Opération sensibilisation
“Sauver quelques bâtiments ici et là, c’est bien, mais il faut avant toute chose travailler en amont”. Abderrahim Kassou fait allusion au travail de sensibilisation et d’information, primordial aux yeux de l’association. “Nous souhaitons partager notre amour pour cette ville, explique ce dernier avec un brin de romantisme. Mais notre première finalité est de toucher les Casablancais, les convaincre de l’importance de préserver ce patrimoine et cette mémoire collective qui sont l’affaire de tous”. C’est dans cet esprit que Casa Mémoire va à la rencontre du public, en organisant conférences et expositions dans des écoles, des centres culturels et des galeries d’art. Petite originalité, l’association propose également des visites guidées dans le centre-ville, des excursions, semble-t-il, très prisées. “Ces trois heures de balade sont l’occasion pour les participants de découvrir leur ville avec un nouveau regard, argumente Abderrahim Kassou. Les gens passent par là tous les jours, en voiture ou à pied, sans se douter un seul instant que leur ville regorge d’un patrimoine aussi riche”. Tellement riche qu’il attire l’attention de spécialistes et d’amateurs du monde entier. “Il ne faut pas s’étonner que Casablanca soit étudiée dans les plus grandes écoles d’architecture. C’est une ville pavée de trésors architecturaux”, souligne, pas peu fier, le président de l’association. Justement, il y a quelques semaines, une centaine d’étudiants suisses et une trentaine de Hollandais, spécialisés en architecture, ont fait le déplacement pour faire connaissance de visu avec la ville. “Et ce n’est que lorsque des étrangers sont dans les parages que nos autorités sortent de leur léthargie”, déplore-t-il.

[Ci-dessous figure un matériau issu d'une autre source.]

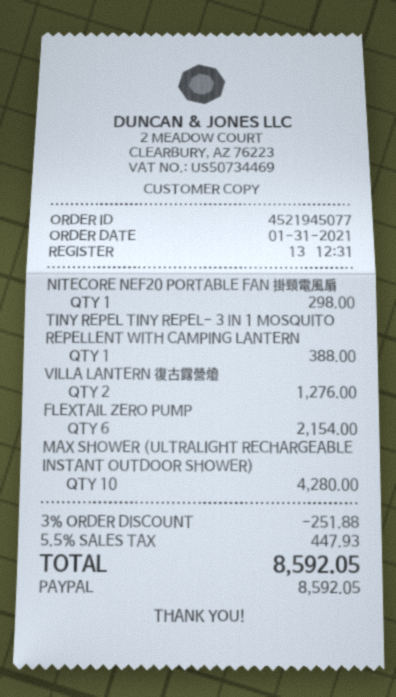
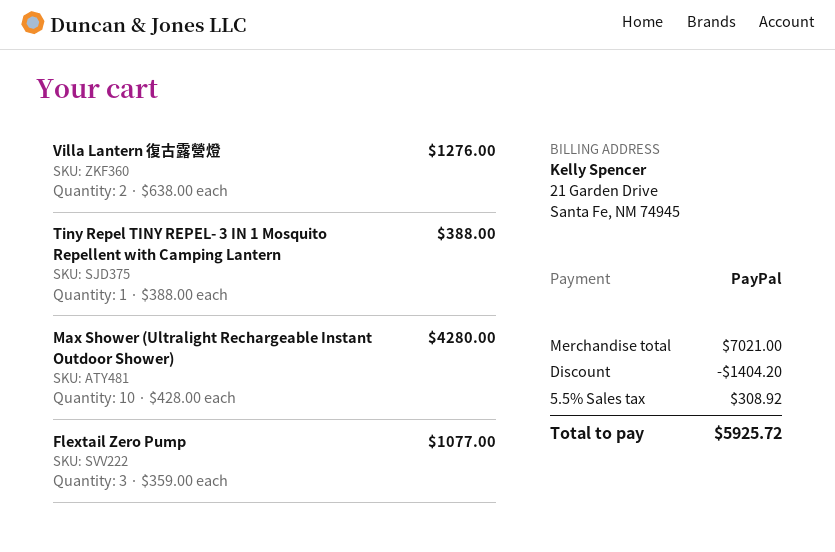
NITECORE NEF20 PORTABLE FAN 掛頸電風扇: 1 for 298.00 -> none
FLEXTAIL ZERO PUMP: 6 for 2154.00 -> 3 for 1077.00
discount: 251.88 -> 1404.20
tax: 5.5% = 447.93 -> 5.5% = 308.92
total: 8592.05 -> 5925.72

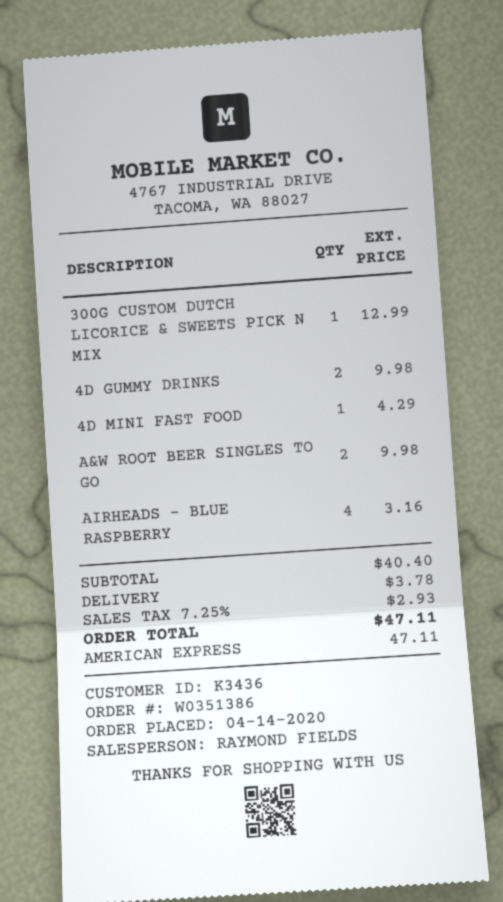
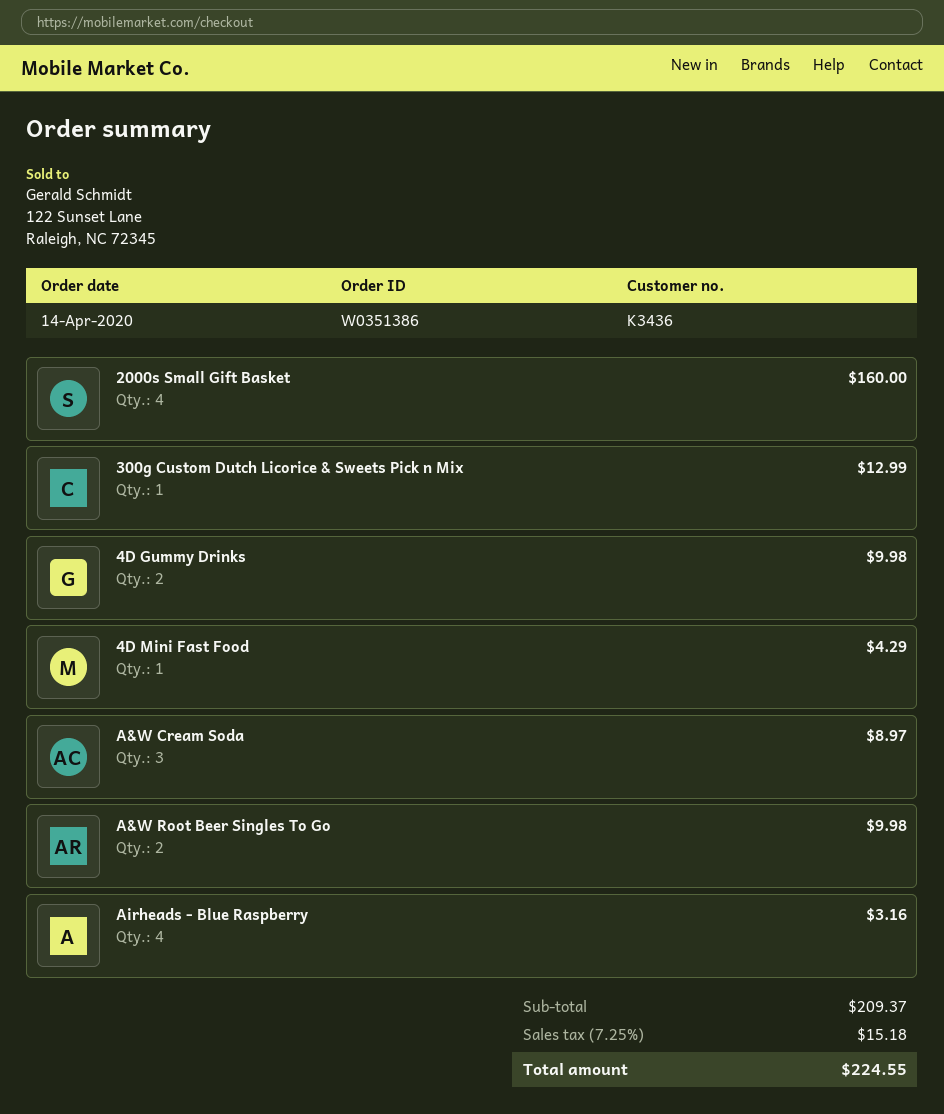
2000s Small Gift Basket: none -> 4 for 160.00
A&W Cream Soda: none -> 3 for 8.97
subtotal: 40.40 -> 209.37
shipping: 3.78 -> none
tax: 7.25% = 2.93 -> 7.25% = 15.18
total: 47.11 -> 224.55

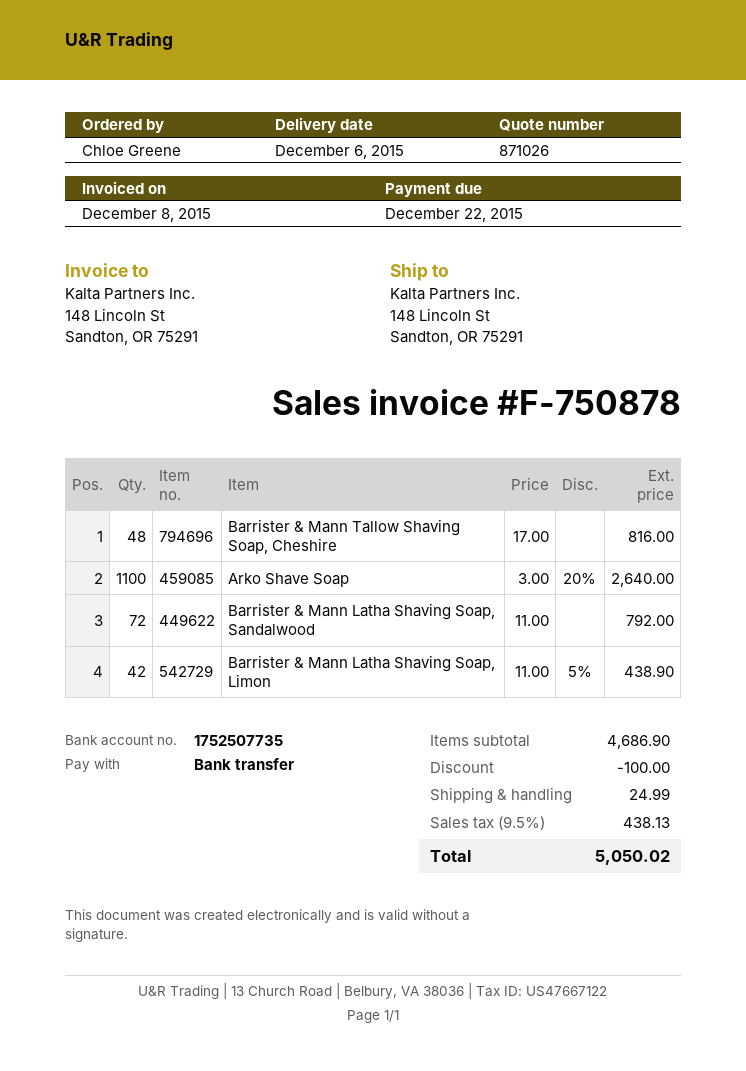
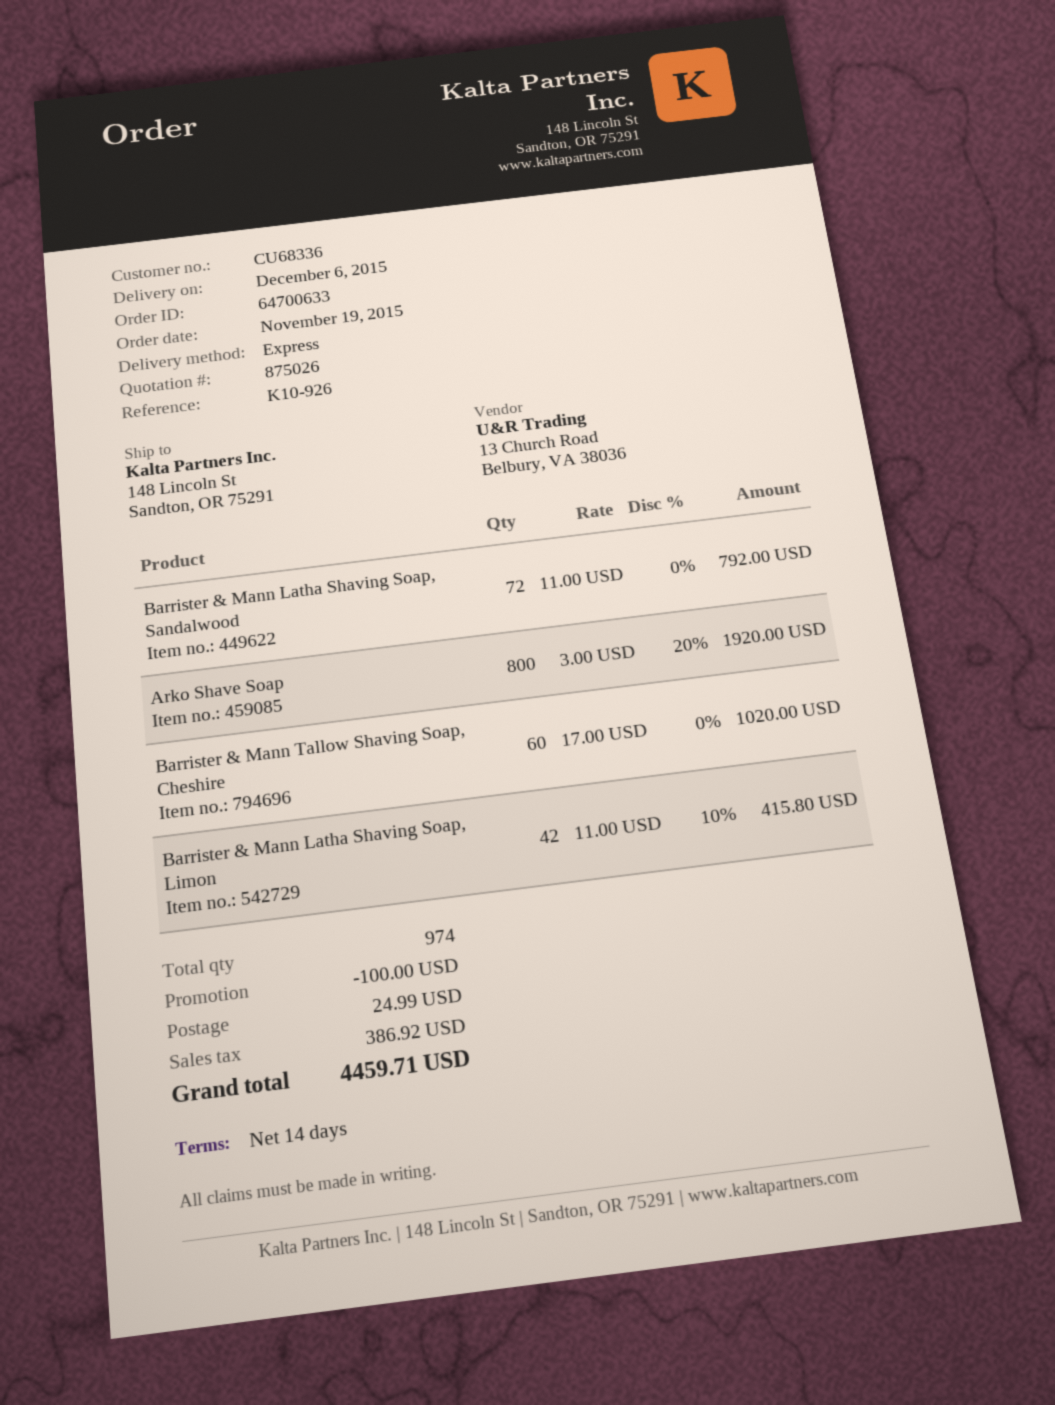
quote number: 871026 -> 875026
Barrister & Mann Tallow Shaving Soap, Cheshire: 48 x 17.00 = 816.00 -> 60 x 17.00 = 1020.00
Arko Shave Soap: 1100 x 3.00 - 20% = 2640.00 -> 800 x 3.00 - 20% = 1920.00
Barrister & Mann Latha Shaving Soap, Limon: 42 x 11.00 - 5% = 438.90 -> 42 x 11.00 - 10% = 415.80
tax: 438.13 -> 386.92
total: 5050.02 -> 4459.71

Casa Mémoire se penche également sur la recherche scientifique, en multipliant les séminaires et les conférences, tant au Maroc qu’à l’étranger , parce que “pour préserver notre patrimoine, il faudrait avant tout commencer par mieux le connaître et le comprendre”.

Projets ambitieux
Aujourd’hui, l’association veut relever un autre défi : inciter le gouvernement à demander l’inscription de Casablanca au patrimoine mondial. “Cela pourrait apporter énormément à la ville. Cette distinction ferait en sorte qu’on cesse de la voir uniquement comme la capitale économique du royaume”, argumente Abderrahim Kassou. “C’est bien de construire une marina, d’investir dans des industries, mais nous avons d’autres atouts, notamment culturels, à développer en matière de tourisme”, poursuit-il. Joignant le geste à la parole, Casa Mémoire est en train d’établir une carte détaillée de Casablanca, répertoriant une centaine de ses bâtiments historiques, et qui pourrait faire l’objet d’une diffusion auprès de touristes locaux et étrangers.

On l’aura compris, l’association déborde de projets… dont la réalisation reste cependant handicapée par le manque de moyens. Dépourvue de toute aide publique (hormis le prêt occasionnel de locaux pour des conférences ou des expositions), Casa Mémoire ne peut compter que sur ses membres, 100% bénévoles. Et toutes les bonnes volontés du monde sont parfois insuffisantes pour aller au bout de certaines ambitions. “À titre d’exemple, pour monter le dossier d’inscription au patrimoine mondial, nous aurions besoin d’embaucher deux personnes à plein temps pendant six mois, explique le président de l’association. Nous sommes loin d’avoir les ressources financières pour le faire. Mais nous ne baisserons pas les bras pour autant”. Car quand on aime, on ne compte pas.

3 réflexions sur « À la Mémoire de Casablanca »

  1. RZ44, votre article est très intéressant, mais puis-je me permettre une toute petite critique? Il aurait gagné encore par quelques belles photos de cette ville que vous chérissez.

    J’ai trouvé le site officiel de Casablanca, j’en dépose ici le lien: http://www.casablanca.ma/

    Je me félicite que des auteurs écrivent depuis l’autre coté de la Méditerranée, c’est ainsi qu’internet doit servir: être un vrai partage entre les peuples. Et puis nous avons le français en partage, et vous le maniez particulièrement bien.

    Bien cordialement

    Blaise

  2. bravo
    Excellent boulot de cette asso, c’est vrai que la tendance à casa est de raser pour faire du moderne.
    Pourtant ces immeubles sont une vrai richesse et devraient être préservés, mais surtout rénovés pour que le casablancais moyen soit un peu plus fier de ce patrimoine.